= Directions =
Below are the records; tally the lines in them that include the word "mayor" and reply with the number alone.

(Change detection outputs)
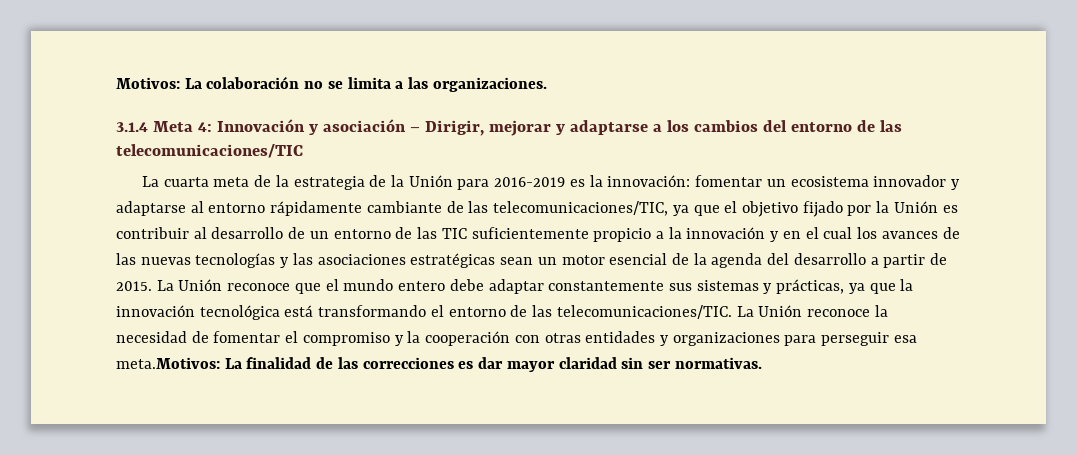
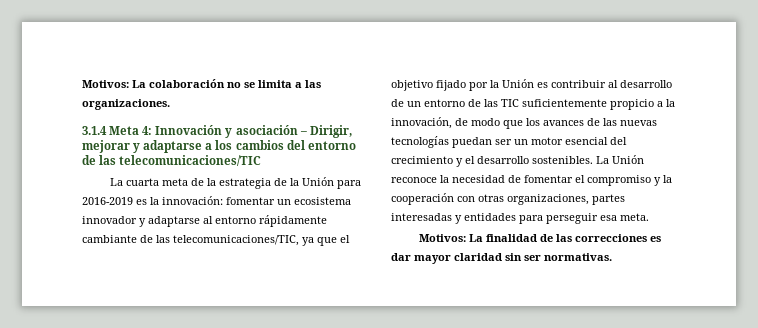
- La cuarta meta de la estrategia de la Unión para 2016-2019 es la innovación: fomentar un ecosistema innovador y adaptarse al entorno rápidamente cambiante de las telecomunicaciones/TIC, ya que el objetivo fijado por la Unión es contribuir al desarrollo de un entorno de las TIC suficientemente propicio a la innovación y en el cual los avances de las nuevas tecnologías y las asociaciones estratégicas sean un motor esencial de la agenda del desarrollo a partir de 2015. La Unión reconoce que el mundo entero debe adaptar constantemente sus sistemas y prácticas, ya que la innovación tecnológica está transformando el entorno de las telecomunicaciones/TIC.
+ La cuarta meta de la estrategia de la Unión para 2016-2019 es la innovación: fomentar un ecosistema innovador y adaptarse al entorno rápidamente cambiante de las telecomunicaciones/TIC, ya que el objetivo fijado por la Unión es contribuir al desarrollo de un entorno de las TIC suficientemente propicio a la innovación, de modo que los avances de las nuevas tecnologías puedan ser un motor esencial del crecimiento y el desarrollo sostenibles.
- La Unión reconoce la necesidad de fomentar el compromiso y la cooperación con otras entidades y organizaciones para perseguir esa meta.Motivos: La finalidad de las correcciones es dar mayor claridad sin ser normativas.
+ La Unión reconoce la necesidad de fomentar el compromiso y la cooperación con otras organizaciones, partes interesadas y entidades para perseguir esa meta.
+ Motivos: La finalidad de las correcciones es dar mayor claridad sin ser normativas.

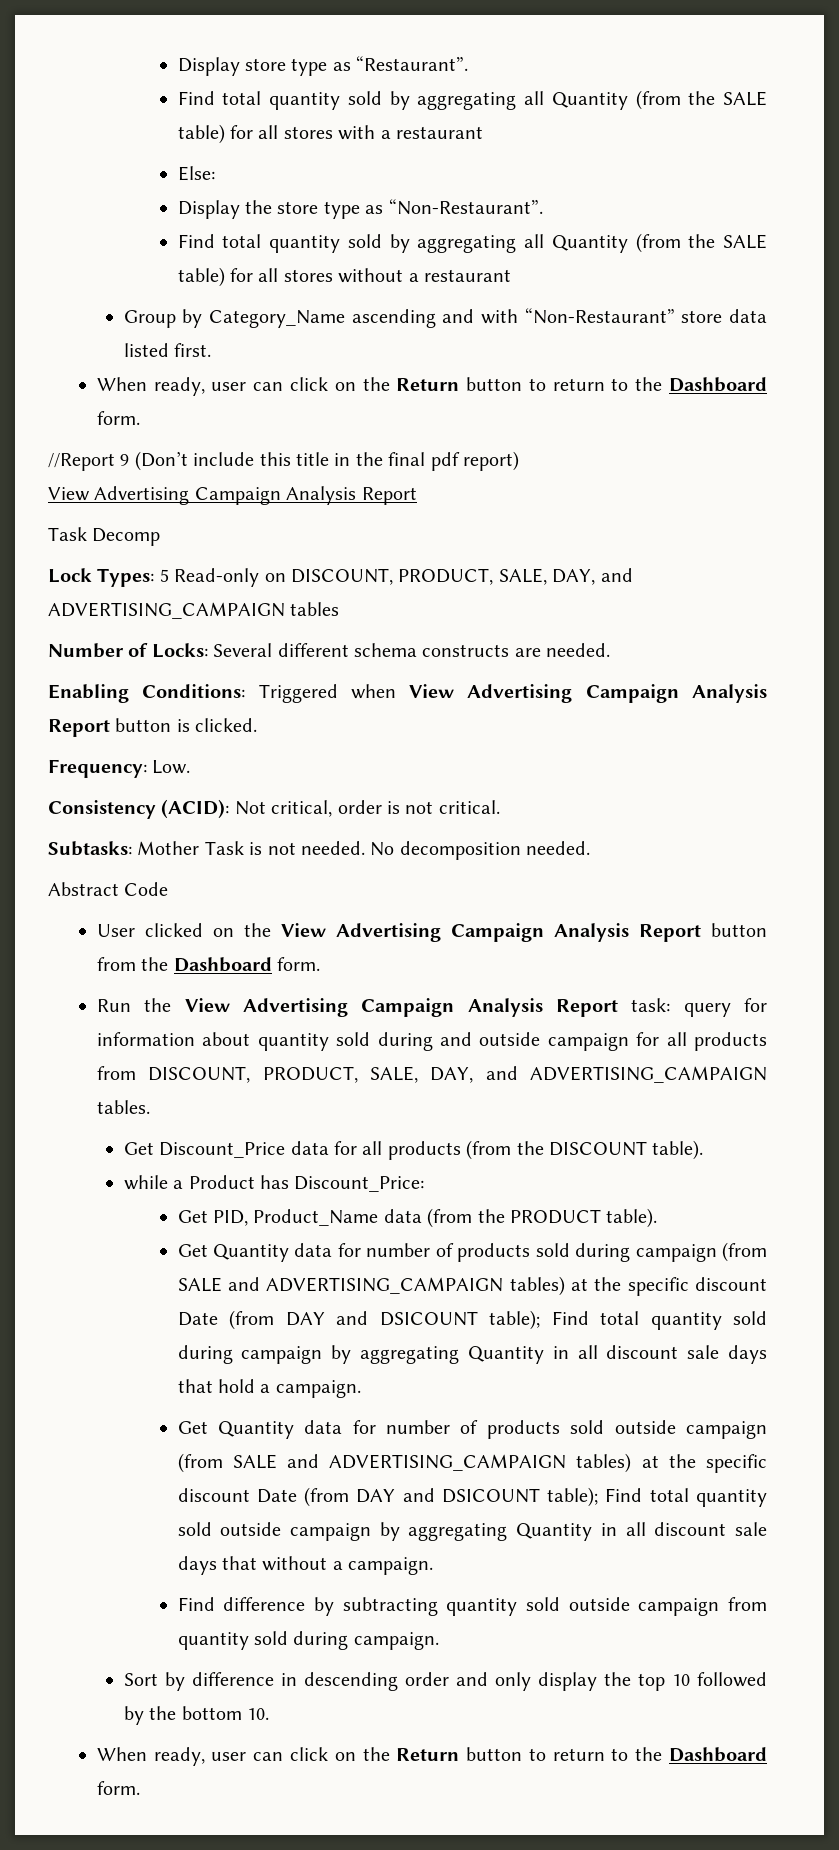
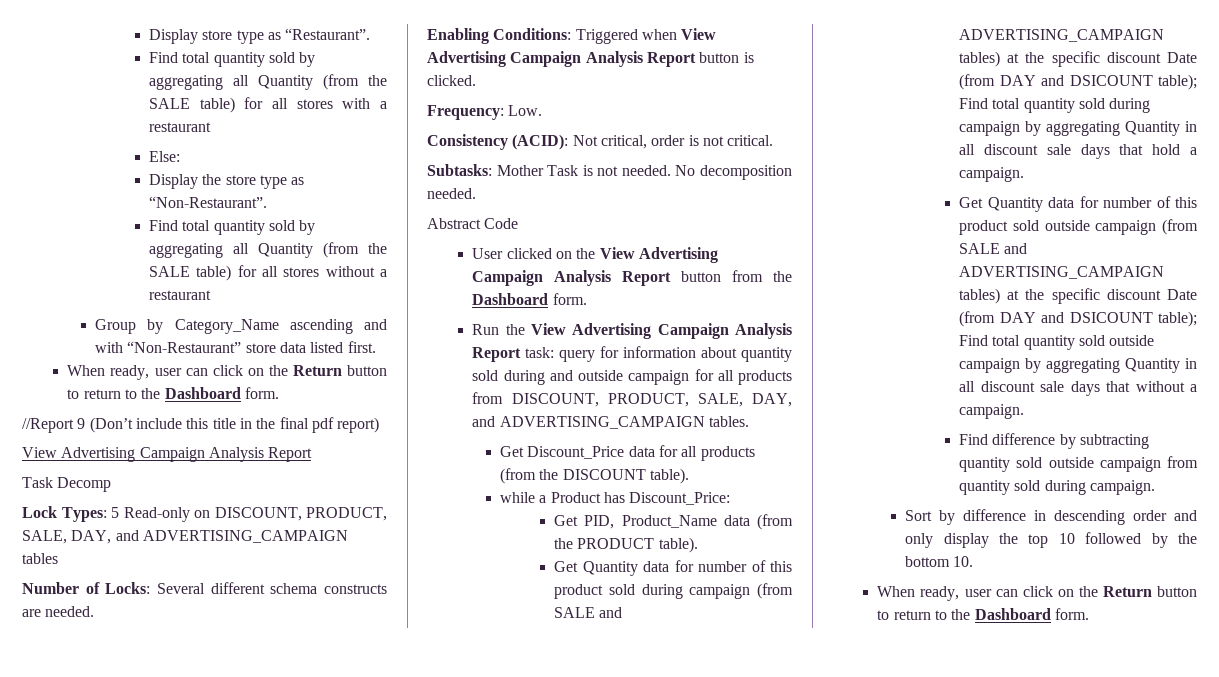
- Get Quantity data for number of products sold during campaign (from SALE and ADVERTISING_CAMPAIGN tables) at the specific discount Date (from DAY and DSICOUNT table); Find total quantity sold during campaign by aggregating Quantity in all discount sale days that hold a campaign.
+ Get Quantity data for number of this product sold during campaign (from SALE and ADVERTISING_CAMPAIGN tables) at the specific discount Date (from DAY and DSICOUNT table); Find total quantity sold during campaign by aggregating Quantity in all discount sale days that hold a campaign.
- Get Quantity data for number of products sold outside campaign (from SALE and ADVERTISING_CAMPAIGN tables) at the specific discount Date (from DAY and DSICOUNT table); Find total quantity sold outside campaign by aggregating Quantity in all discount sale days that without a campaign.
+ Get Quantity data for number of this product sold outside campaign (from SALE and ADVERTISING_CAMPAIGN tables) at the specific discount Date (from DAY and DSICOUNT table); Find total quantity sold outside campaign by aggregating Quantity in all discount sale days that without a campaign.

= Output =
2